Task item:
Your reply should reproduce all the data below exactly while excluding the pictures.

Records supplied:

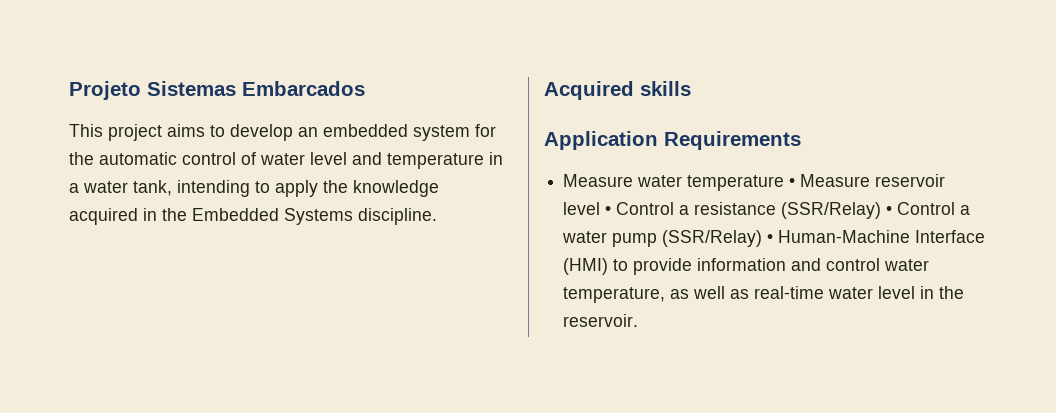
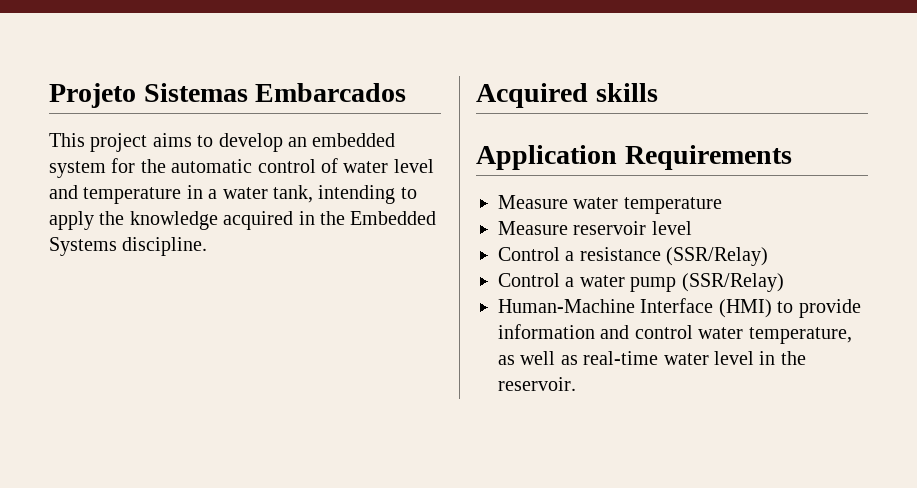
- Measure water temperature • Measure reservoir level • Control a resistance (SSR/Relay) • Control a water pump (SSR/Relay) • Human-Machine Interface (HMI) to provide information and control water temperature, as well as real-time water level in the reservoir.
+ Measure water temperature
+ Measure reservoir level
+ Control a resistance (SSR/Relay)
+ Control a water pump (SSR/Relay)
+ Human-Machine Interface (HMI) to provide information and control water temperature, as well as real-time water level in the reservoir.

The answer:
- Measure water temperature • Measure reservoir level • Control a resistance (SSR/Relay) • Control a water pump (SSR/Relay) • Human-Machine Interface (HMI) to provide information and control water temperature, as well as real-time water level in the reservoir.
+ Measure water temperature
+ Measure reservoir level
+ Control a resistance (SSR/Relay)
+ Control a water pump (SSR/Relay)
+ Human-Machine Interface (HMI) to provide information and control water temperature, as well as real-time water level in the reservoir.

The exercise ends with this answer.